Por: Informe Social - Notícias, Emprego, Programas Sociais e Economia

Recentemente, um debate acalorado tomou conta dos corredores do Senado Federal e das redes sociais. Estamos falando da Proposta de Emenda Constitucional (PEC) nº 3, de 2022, apelidada de "PEC das Praias". 

A "PEC das Praias" tem como principal objetivo revogar determinados trechos da Constituição que tratam da transferência gratuita de territórios de marinha para habitações de interesse social e para gestão de estados e municípios. 

Se aprovada, essa proposta pode alterar drástica e definitivamente a paisagem costeira brasileira e o acesso público às praias.

Por que ela está causando tanto debate?

Um dos principais motivos de preocupação com a PEC das Praias é o potencial privilégio que ela poderia oferecer a empreendimentos imobiliários na costa brasileira. 

Isso poderia limitar severamente o acesso público às praias, favorecendo assim a especulação imobiliária sobre esses preciosos territórios. 

O governo federal expressou clara oposição ao texto proposto e sugeriu que alterações serão necessárias.

Qual é o posicionamento dos senadores sobre a PEC?

O relator da PEC no Senado, Flávio Bolsonaro, defendeu a proposta argumentando que ela não restringiria o acesso do público às praias. 

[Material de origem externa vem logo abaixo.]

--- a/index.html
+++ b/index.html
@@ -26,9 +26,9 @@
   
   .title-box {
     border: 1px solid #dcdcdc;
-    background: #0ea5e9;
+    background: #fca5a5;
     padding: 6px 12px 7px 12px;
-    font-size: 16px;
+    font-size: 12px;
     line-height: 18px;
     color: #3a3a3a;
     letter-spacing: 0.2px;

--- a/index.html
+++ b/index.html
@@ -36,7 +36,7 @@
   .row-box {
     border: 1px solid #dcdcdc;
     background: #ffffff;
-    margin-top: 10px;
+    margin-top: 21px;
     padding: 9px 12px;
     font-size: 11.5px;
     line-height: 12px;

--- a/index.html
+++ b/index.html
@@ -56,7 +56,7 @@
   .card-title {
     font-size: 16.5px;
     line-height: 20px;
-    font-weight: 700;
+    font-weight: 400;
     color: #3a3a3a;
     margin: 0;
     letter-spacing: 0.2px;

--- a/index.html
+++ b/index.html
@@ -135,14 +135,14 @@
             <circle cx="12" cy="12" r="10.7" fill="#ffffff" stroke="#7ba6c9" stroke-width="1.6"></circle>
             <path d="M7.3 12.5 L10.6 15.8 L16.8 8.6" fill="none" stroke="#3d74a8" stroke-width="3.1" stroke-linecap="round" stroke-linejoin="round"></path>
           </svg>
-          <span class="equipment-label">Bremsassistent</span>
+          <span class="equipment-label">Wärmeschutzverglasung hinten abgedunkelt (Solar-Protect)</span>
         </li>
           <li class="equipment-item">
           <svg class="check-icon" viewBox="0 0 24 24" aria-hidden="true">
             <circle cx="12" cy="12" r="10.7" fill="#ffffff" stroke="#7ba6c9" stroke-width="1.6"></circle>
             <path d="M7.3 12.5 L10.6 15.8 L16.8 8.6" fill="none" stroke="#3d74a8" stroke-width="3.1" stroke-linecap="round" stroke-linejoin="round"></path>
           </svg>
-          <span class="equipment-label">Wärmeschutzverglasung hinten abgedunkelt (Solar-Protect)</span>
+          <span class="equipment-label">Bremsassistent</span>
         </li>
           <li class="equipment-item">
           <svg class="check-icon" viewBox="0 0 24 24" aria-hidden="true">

No entanto, diante da crescente pressão pública e da controvérsia gerada, ele admitiu que serão feitas modificações no texto original. 

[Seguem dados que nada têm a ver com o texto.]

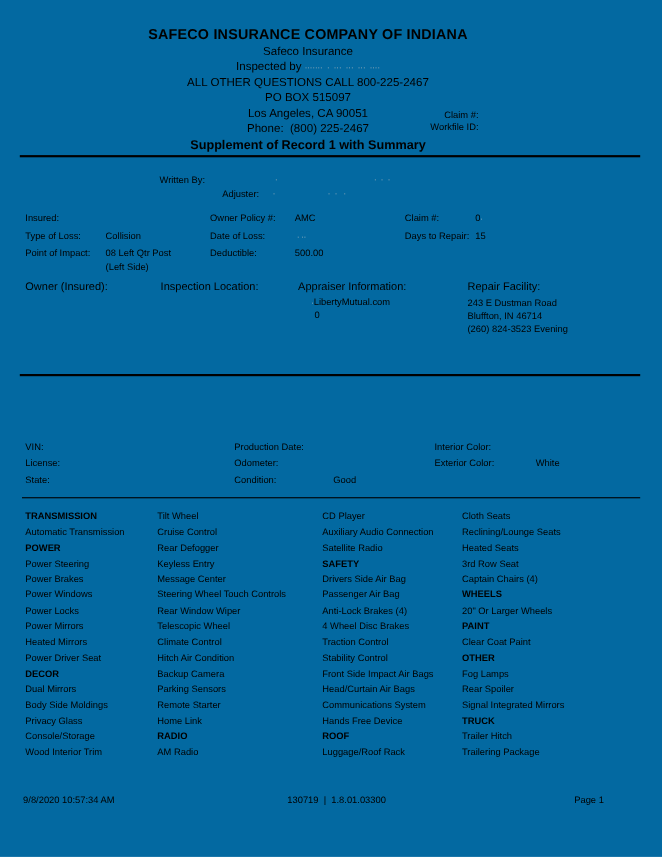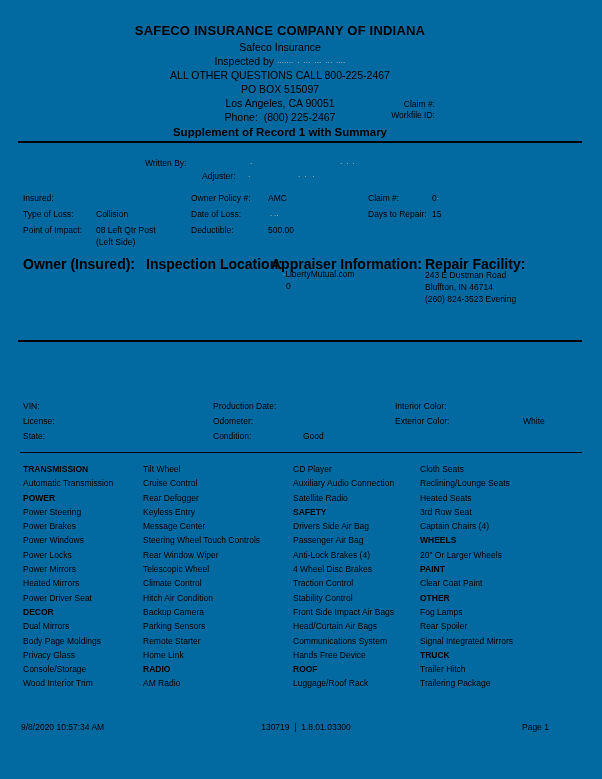--- a/index.html
+++ b/index.html
@@ -15,7 +15,7 @@
   .f-hdr   { font-size:10.5px; }
   .f-sup   { font-size:11.5px; font-weight:bold; }
   .f-body  { font-size:8.5px; }
-  .f-sec   { font-size:14px; font-weight:bold; }
+  .f-sec   { font-size:10px; font-weight:normal; }
   .f-veh   { font-size:10px; font-weight:bold; letter-spacing:.3px; }
   .redact  { color:#c2c2c2; font-size:7px; white-space:pre; }
   .redact2 { color:#cccccc; font-size:6.5px; white-space:pre; }

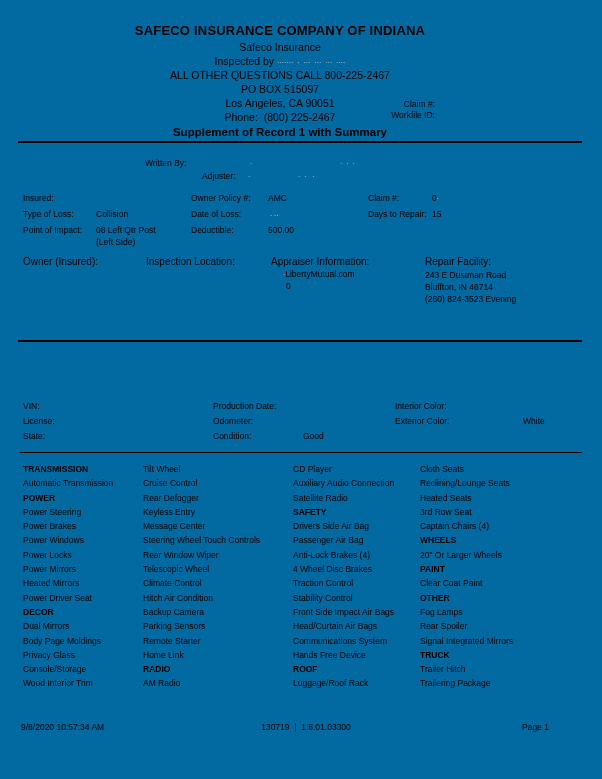--- a/index.html
+++ b/index.html
@@ -102,7 +102,7 @@
   <div class="abs f-body" style="top:416px; left:23px;">License:</div>
   <div class="abs f-body" style="top:416px; left:213px;">Odometer:</div>
   <div class="abs f-body" style="top:416px; left:395px;">Exterior Color:</div>
-  <div class="abs f-body" style="top:416px; left:487px;margin-left:36px;">White</div>
+  <div class="abs f-body" style="top:416px; left:487px;">White</div>
 
   <div class="abs f-body" style="top:431px; left:23px;">State:</div>
   <div class="abs f-body" style="top:431px; left:213px;">Condition:</div>

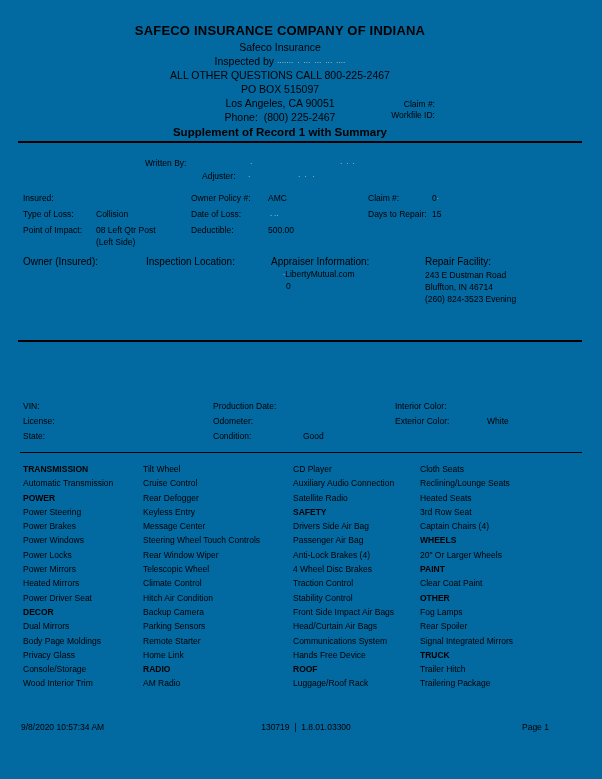--- a/index.html
+++ b/index.html
@@ -124,7 +124,7 @@
         <div class="feat-item">Power Driver Seat</div>
         <div class="feat-item bold">DECOR</div>
         <div class="feat-item">Dual Mirrors</div>
-        <div class="feat-item">Body Page Moldings</div>
+        <div class="feat-item">Body Side Moldings</div>
         <div class="feat-item">Privacy Glass</div>
         <div class="feat-item">Console/Storage</div>
         <div class="feat-item">Wood Interior Trim</div>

A proposta requer a aprovação de pelo menos 49 votos no plenário do Senado e um consenso subsequente entre a Câmara e o Senado para ser promulgada.

Entenda os terrenos de marinha

Os terrenos de marinha são áreas localizadas entre a linha da média das marés e 33 metros para o interior do continente, conforme estabelecido pelo Decreto-Lei nº 9.760 de 1946. A definição dessas áreas segue critérios estabelecidos pela Carta Náutica de 1831.

Enquanto o futuro da "PEC das Praias" ainda é incerto, sua discussão continua a repercutir entre os brasileiros. O equilíbrio entre desenvolvimento costeiro e preservação do acesso público às praias parece ser o foco central deste debate.